Getting Revenge Is Wrong

It’s easy to want to do. If someone makes you mad, to calm yourself down from them taking advantage of you, you figure out a way to get even.
Everybody has a tendency to do it to one extent or another. Even family members do this with one another. One brother breaks another brother’s toy so the one with the broken toy gets even by destroying a favorite toy of the one who caused the offense.


Even when someone has spite towards another or holds a minor grudge against an offender, in a minor sense of the word the person harmed is still getting even.
In the eyes of God, revenge is wrong and Christians must make a conscience effort to fight against the angry thoughts and then the revengeful deeds. They must instantly, in most sincerety, quickly pray to God to help them to fight against the angry, bitter thoughts.
In adults, revenge gets worse. Older adults, mid-thirties and up, know well the practical application of psychology to relationships. A revengeful adult can use this against a person whom they are angered by the psychology of the specific situation. Most adults can quickly figure out the personality (strengths and weaknesses) of another. Then they can use their psychological weaknesses and get revenge through their weaknesses.
Personally, I consider the ability of quickly figuring out the personality of another a gift from God. It is a talent not to be abused. Many older woman use this God-given gift (It is even a stronger gift if the woman has had children.) against younger women who are still attractive to men. If God gives you a gift, be thankful for it and fear Him enough to not misuse it. He can remove talents from your life, especially if you are a Christian, if you are wrongfully using them.
In the Bible, it says, “Vengeance is mine thus saith the Lord.”
Not dealing with angry thoughts (just getting revenge instead) is harmful. Unresolved angry thoughts lead to bitterness which can lead to wrong outbursts of anger and depression. Depression leads to less happiness and less success in life because you spend your time in self-pity constantly telling yourself I don’t deserve what has been given me rather than having the adventurous attitude that life is full of struggles. When you overcome struggles you build confidence in yourself and you gain an accomplishment that years into the future you can look back and say, “I’m so glad I did that.”

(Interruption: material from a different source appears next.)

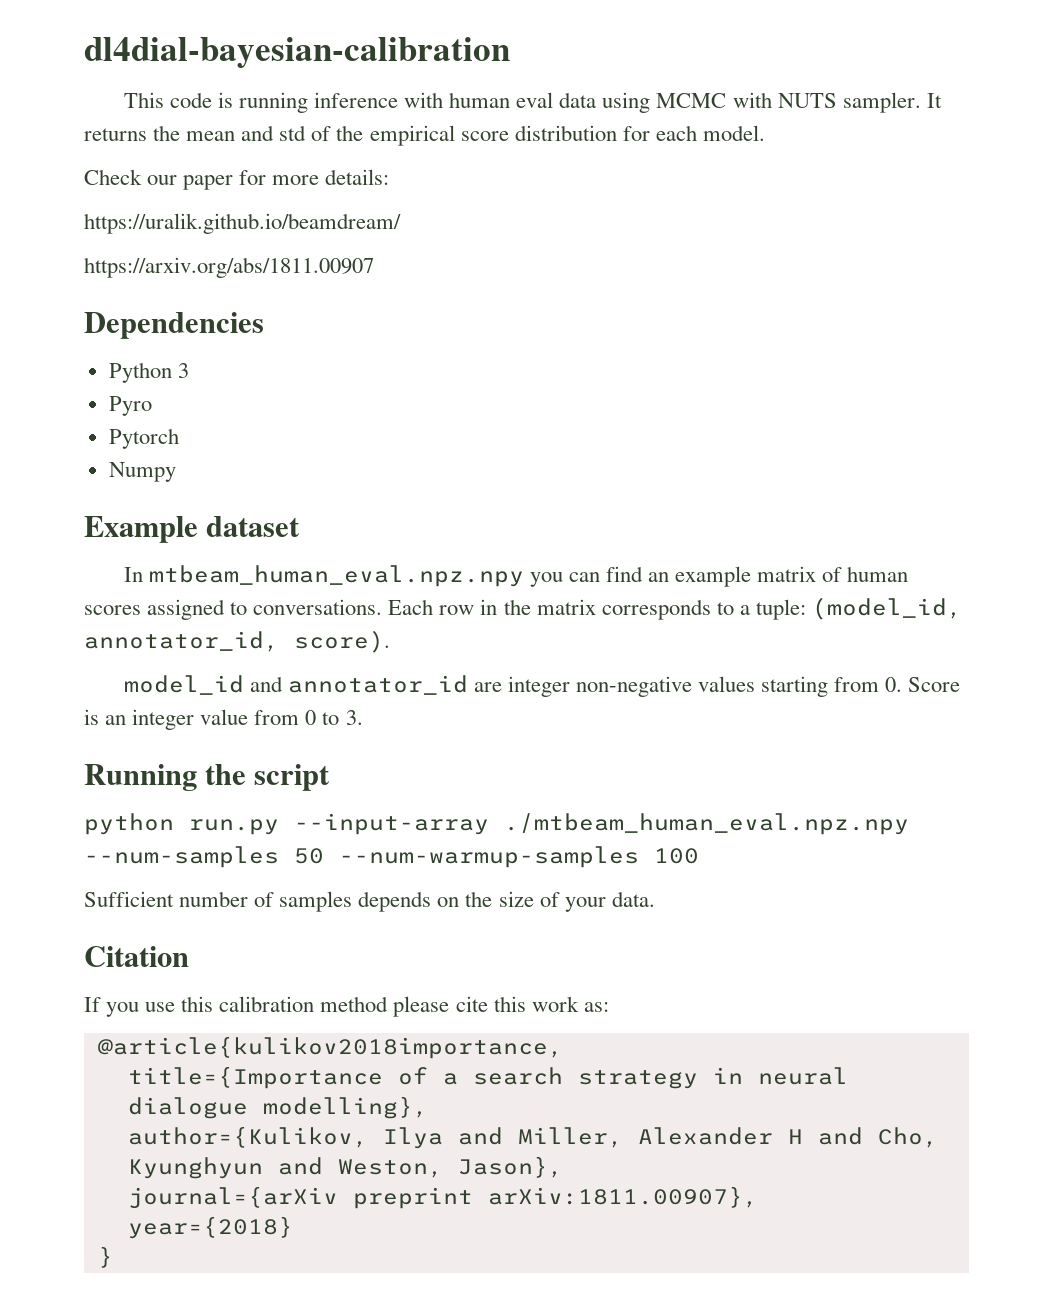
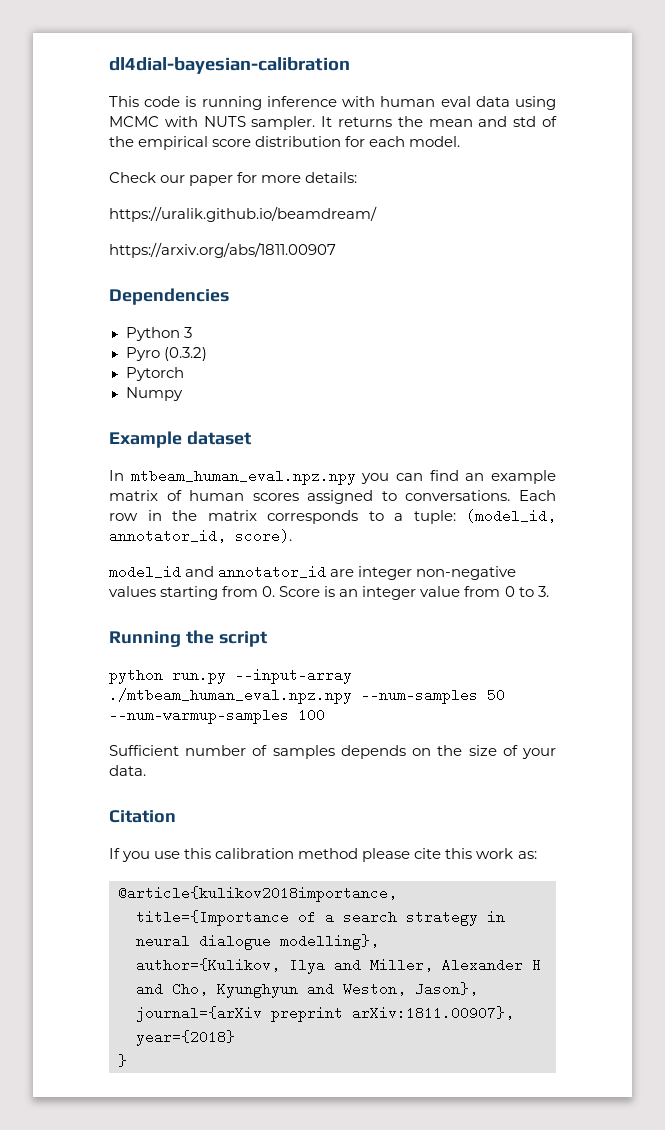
(152, 406) none -> [163,347,207,361] (0.3.2)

Elizabeth Elliot talks of bitterness in her devotional Where There Is Injury which is found on today’s Back to the Bible website. I love the quote at the end by the famous Saint Francis of Assissi from so long ago:
Have you ever found the taste of revenge sweet? Does there lurk in your heart, as in mine at times, a desire for at least the milder forms of revenge if you have been hurt–a desire to see the person apologize, an urge to remind him that he was nasty to you, or even the temptation to pay him back somehow? It was not God’s plan that man should take revenge. That He has reserved for Himself, and when we seize that power we are taking a huge risk. It is, in another form, the risk Adam and Eve took when they ate the forbidden fruit–arrogating to themselves powers, lethal burdens, for which they were never designed.
What if God paid us for our sins? What if He were not Love? His mercy is everlasting and has brought us salvation and forgiveness. Remembering that, and how we ourselves have offended Him times without number, shall we dare to retaliate when someone sins against us? Think of the measure of forgiveness God has offered us. Think of the price. Think what the cross means. Then pray the prayer of St. Francis:
Lord, make me an instrument of Thy peace–
Where there is hatred,
let me sow love;
Where there is injury,
pardon….
For it is in forgiving that we are forgiven,
It is in dying that we are born again to eternal life.